“姑娘倒是颇有侠义心肠。” 方多病赞了一句,“今日与姑娘一番交谈,受益良多。若顺路,在下倒想与二位结伴同行,路上也好继续向姑娘请教江湖奇闻。实不相瞒,在下对李楼主实在仰慕得紧,若能得闻其更多事迹,或有机缘偶遇,便是此生无憾了。”
年糕偷偷瞟了汤圆一眼。
汤圆开口道:“萍水相逢,各有去处。实在不必同路。”
淡淡的语气,拒绝的很明显。
方多病眼中闪过一丝失望,但很快掩饰过去,拱了拱手:“是在下唐突了。”
饭毕,杯盘狼藉。年糕心满意足地揉着肚子,方多病也放下了筷子。
“多谢姑娘款待……咳,是赐教。” 方多病拱手,语气真诚了不少,“今日一番交谈,受益良多。还未请教姑娘芳名?”
“我叫年糕。” 年糕爽快道,指了指汤圆,“他叫汤圆。”
“年糕姑娘,汤圆……前辈。” 方多病从善如流,“在下姓方,名多病。今日多有得罪,还望海涵。”
“好说好说!” 年糕大度地摆摆手,她如今是越活越回去了。都说被偏爱的有恃无恐,汤圆在她身边,她可以什么都不顾忌。
和一个小屁孩打架,对有汤圆撑腰的年糕来说,毫无压力。
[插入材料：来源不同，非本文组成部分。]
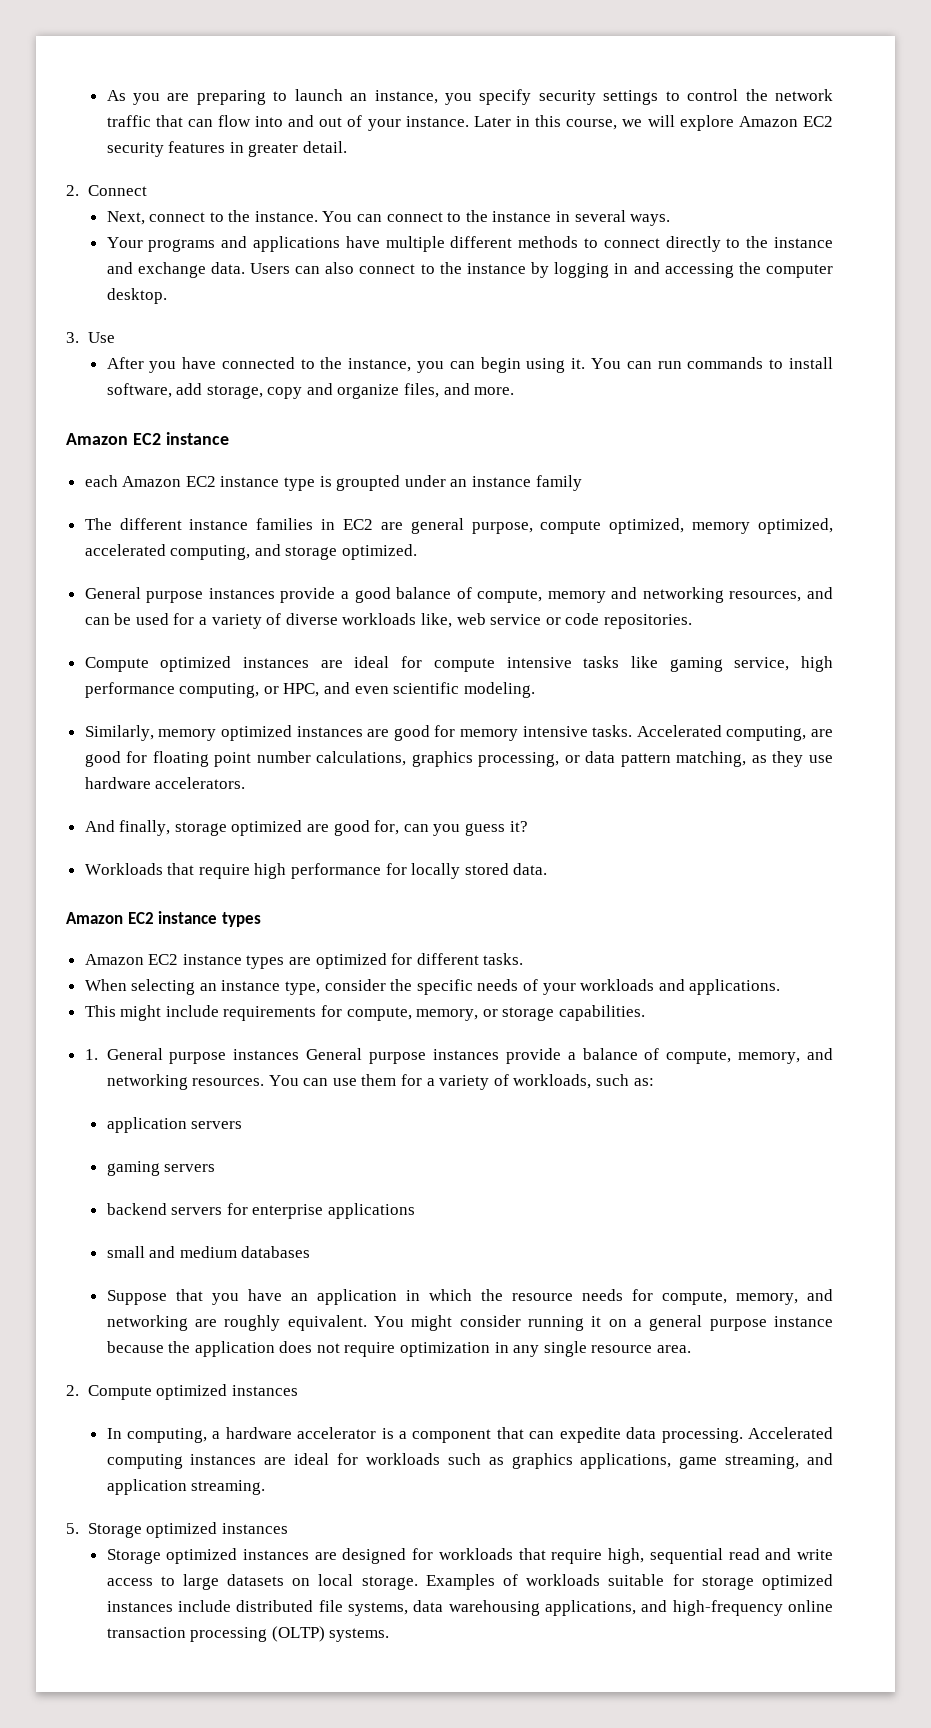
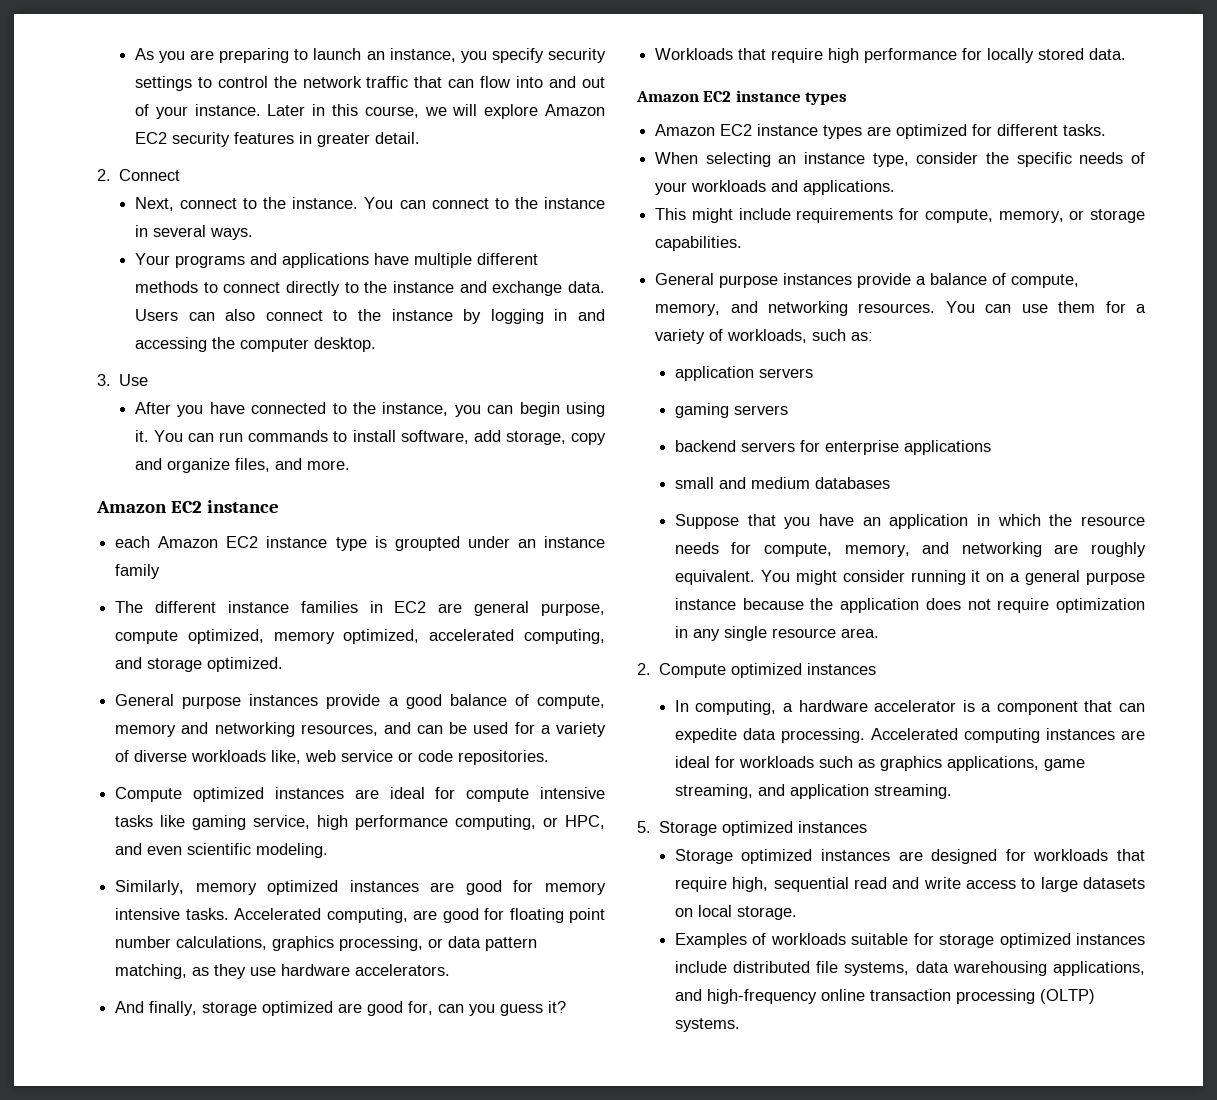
[84,1048,300,1064] 1. General purpose instances -> (743, 243) none
(418, 1583) none -> (797, 913) //

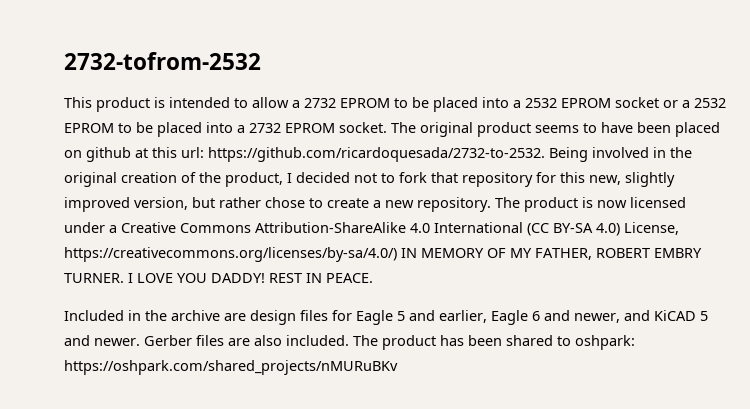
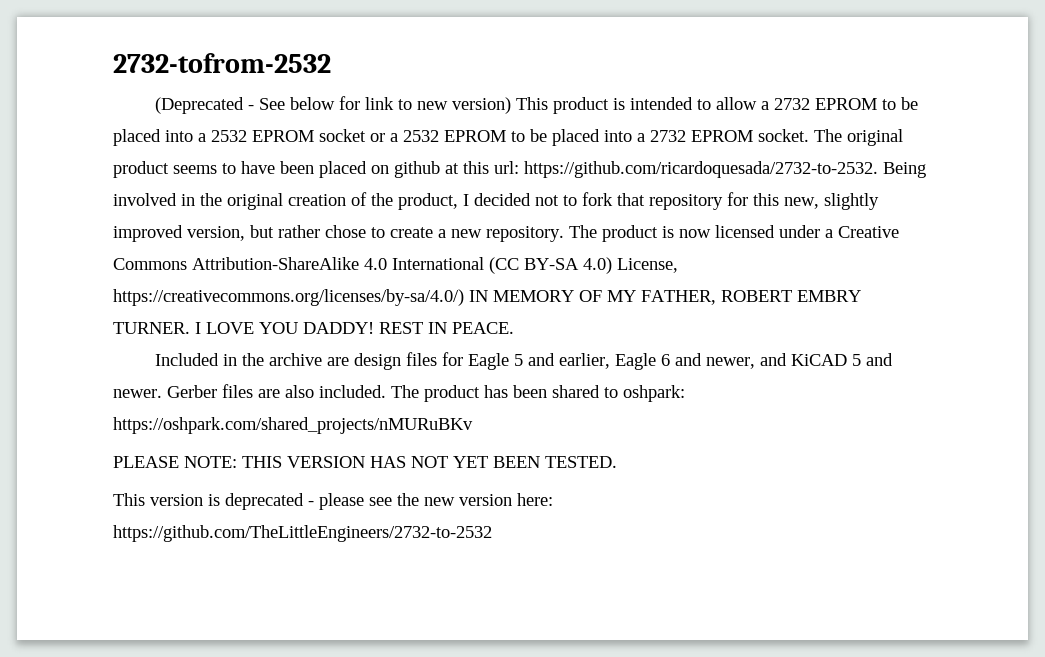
(261, 61) none -> [154,96,511,114] (Deprecated - See below for link to new version)
(398, 367) none -> [113,456,617,468] [113,493,553,510] [113,525,492,542] // PLEASE NOTE: THIS VERSION HAS NOT YET BEEN TESTED. // This version is deprecated - please see the new version here: https://github.com/TheLittleEngineers/2732-to-2532

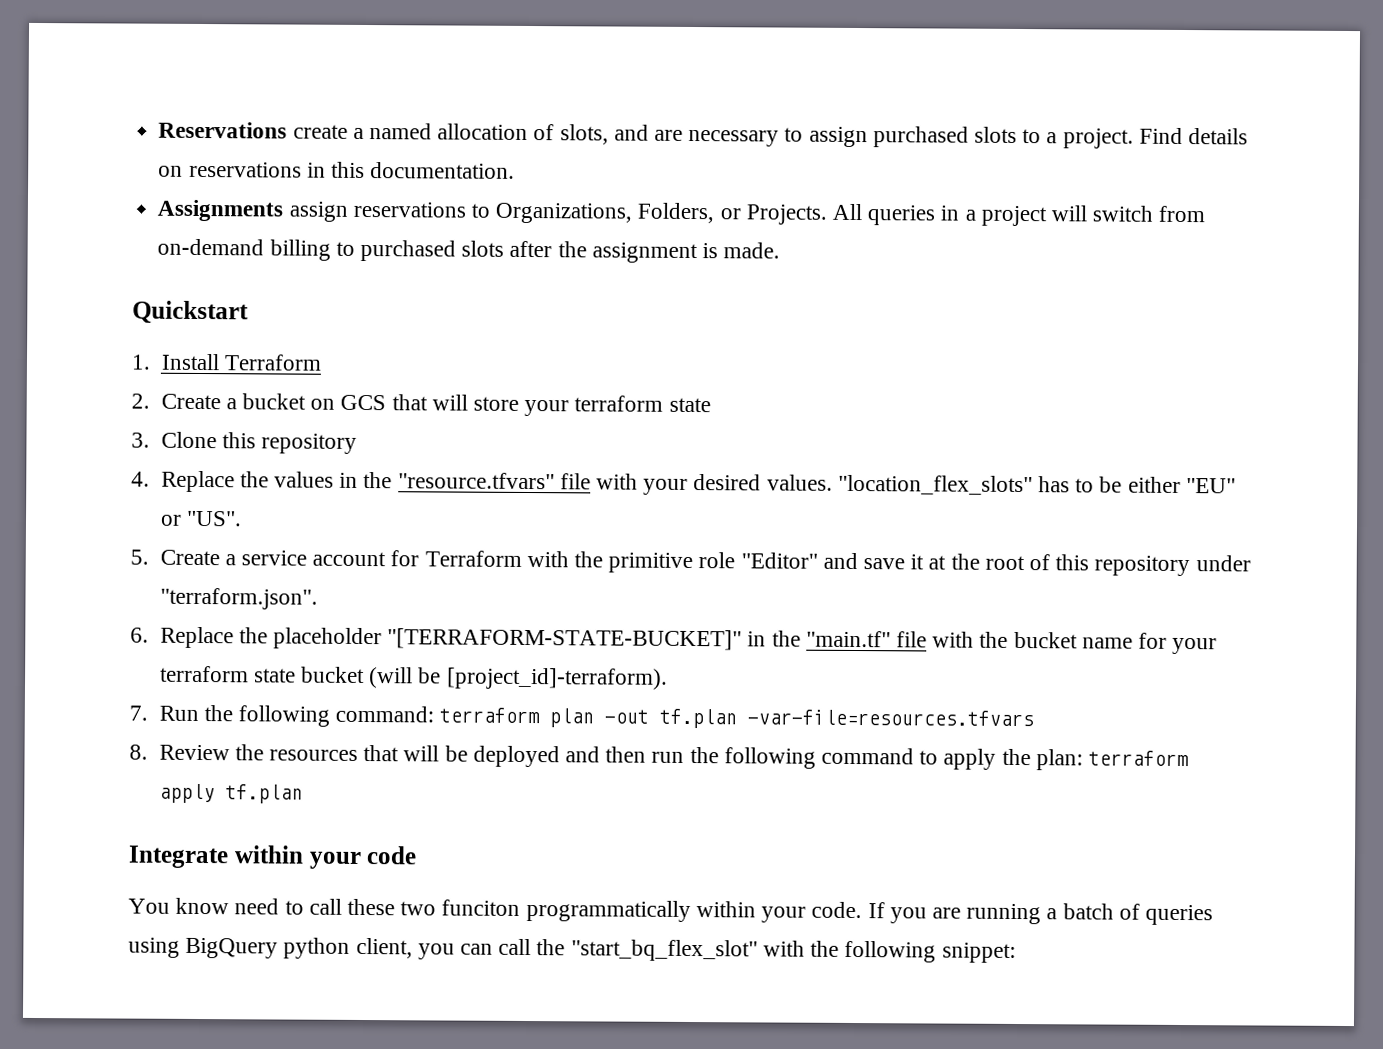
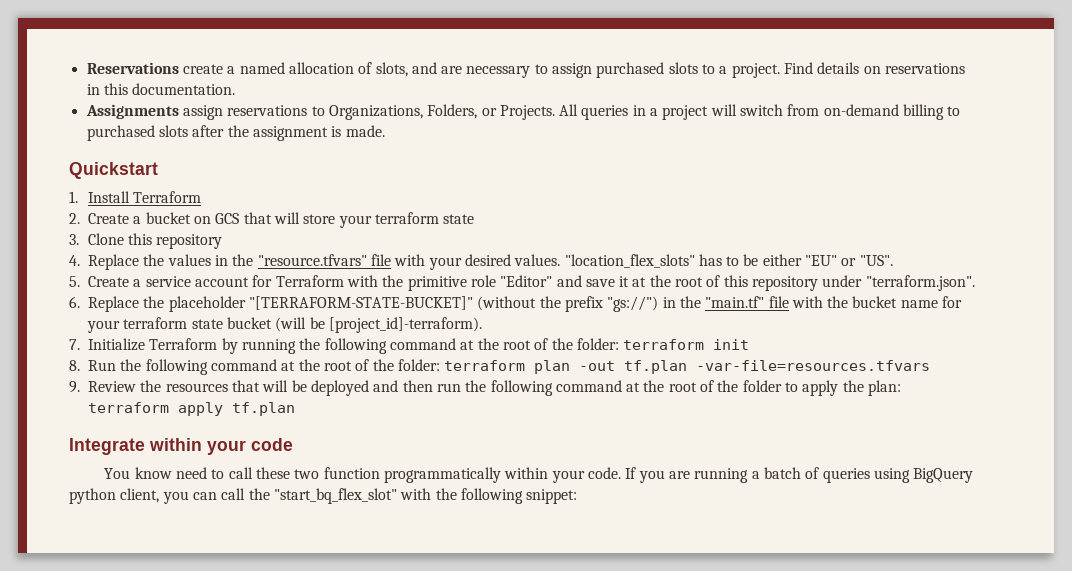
(743, 639) none -> [477,296,659,312] (without the prefix "gs://")
[158,705,435,727] Run the following command: -> [88,338,750,354] [69,359,440,375] Initialize Terraform by running the following command at the root of the folder: terraform init // 8. Run the following command at the root of the folder:
[129,744,148,760] 8. -> [69,381,80,393] 9.
(915, 756) none -> [626,380,782,392] at the root of the folder
[441,899,521,916] funciton -> [323,467,380,479] function

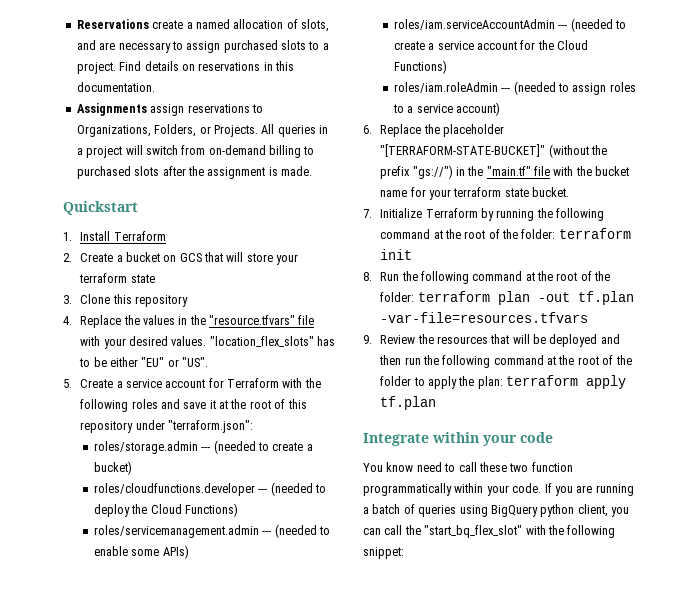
[407,275,553,291] primitive role "Editor" -> [80,399,158,412] following roles
[865,275,975,291] "terraform.json". -> [167,420,253,433] [93,440,313,454] [93,461,132,475] [93,482,327,496] [93,503,239,517] [93,524,331,538] [93,545,189,559] [393,18,627,32] [393,40,589,50] [393,60,447,74] [393,81,636,95] [392,102,501,116] "terraform.json": // roles/storage.admin --- (needed to create a bucket) // roles/cloudfunctions.developer --- (needed to deploy the Cloud Functions) // roles/servicemanagement.admin --- (needed to enable some APIs) // roles/iam.serviceAccountAdmin --- (needed to create a service account for the Cloud Functions) // roles/iam.roleAdmin --- (needed to assign roles to a service account)
[226,317,482,333] bucket (will be [project_id]-terraform). -> [532,187,570,197] bucket.

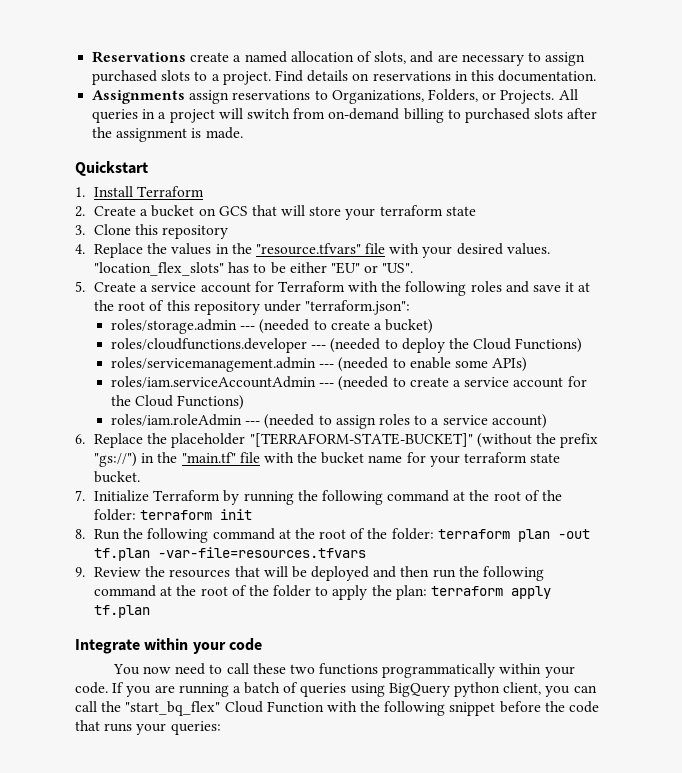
[386,462,414,472] know -> [142,666,171,674] now
[531,462,573,472] function -> [319,663,379,675] functions
[424,525,616,538] [363,547,404,559] "start_bq_flex_slot" with the following snippet: -> [125,701,600,716] [75,720,221,735] "start_bq_flex" Cloud Function with the following snippet before the code that runs your queries:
她也还小呢,在汤圆面前,她也没长大。
“既如此,那便不打扰二位了。他日有缘,江湖再见。” 说罢,起身,又对年糕和汤圆点了点头,这才带着下人,一步三回头,恋恋不舍地离开了酒楼。
“我还想用这小傻子去钓魔女,你干嘛不同意?” 年糕对着汤圆嗔怒,“你真舍得让我和魔女对上!”
汤圆头疼站起身,“那小子身上有一丝紫气,你故意说这么多话引起他的注意,别对他下手。”
汤圆看她这副懵懂的样子,知道她没明白,只道:“有道是言多必失。 你将‘阳审’内情透露给他,固然能挑起他的兴趣,但焉知不会引来不必要的麻烦?他若因此纠缠不休,甚至卷入不该卷入的漩涡,岂非害人害己?”
“不就是说了说阳审的事嘛,反正都是假的,说说怎么了?”年糕不满,管的真宽。
“此地不宜久留。走吧。”
“哦。” 年糕赶紧跟上,嘴里还嘟囔着,“知道啦知道啦。”
两人身影很快融入街市人流。
方多病主仆三人并未走远,只是换到了对面茶馆的二楼雅间。方多病凭窗而坐,目光紧紧锁着年糕和汤圆离去的方向。
“公子,他们走了。” 小厮低声道。
“嗯。” 方多病端起茶杯,抿了一口,眼睛微微眯起。
“本公子倒要看看,你们这葫芦里,到底卖的什么药。”以为他是那种三言两语就能糊弄的白痴?
岂不知言多必失,这小娘皮知道的那么多,肯定和李莲花有关。
良言难劝该死的鬼,汤圆的拒绝非但没让方多病打消念头,反而激起了他更强烈的好奇心和逆反心理。方多病还是想办法跟在年糕他们的身后。
就方多病那跟踪步伐岂能隐瞒年糕,她得意的一晃脑袋,瞥了汤圆一眼,自己送上门的,不用白不用。